Monitoring Kafka

Beginning with Confuent Platform 3.0, we are including Confluent Control Center with Confluent Platform, to make it easy to monitor the entire Confluent Platform. This web based application allows you to monitor you cluster health, and to measure message delivery end to end, to assure that every message is delivered from producer to consumer, to measure how long messages take to be delivered, and to determine the source of any problems in your cluster. To learn more about Control Center, see Introduction.

In addition, you can monitor individual components of Kafka using Apache Kafka’s internal metrics. Kafka uses Yammer Metrics for metrics reporting in both the server and the client.
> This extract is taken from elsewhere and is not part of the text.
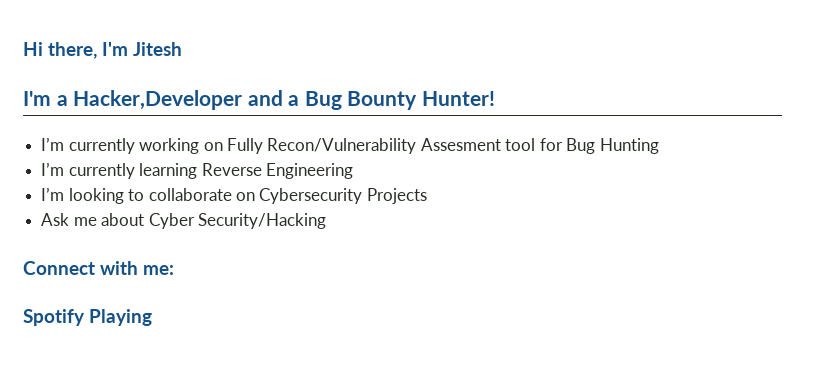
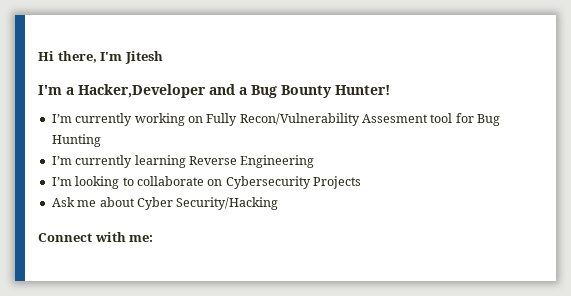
- Spotify Playing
This can be configured to report stats using pluggable stats reporters to hook up to your monitoring system.

Server Metrics

Here are the important metrics to alert on a Kafka broker:

kafka.server:type=ReplicaManager,name=UnderReplicatedPartitions
Number of under-replicated partitions (| ISR | < | all replicas |). Alert if value is greater than 0.
kafka.controller:type=KafkaController,name=OfflinePartitionsCount
Number of partitions that don’t have an active leader and are hence not writable or readable. Alert if value is greater than 0.
kafka.controller:type=KafkaController,name=ActiveControllerCount
Number of active controllers in the cluster. Alert if value is anything other than 1.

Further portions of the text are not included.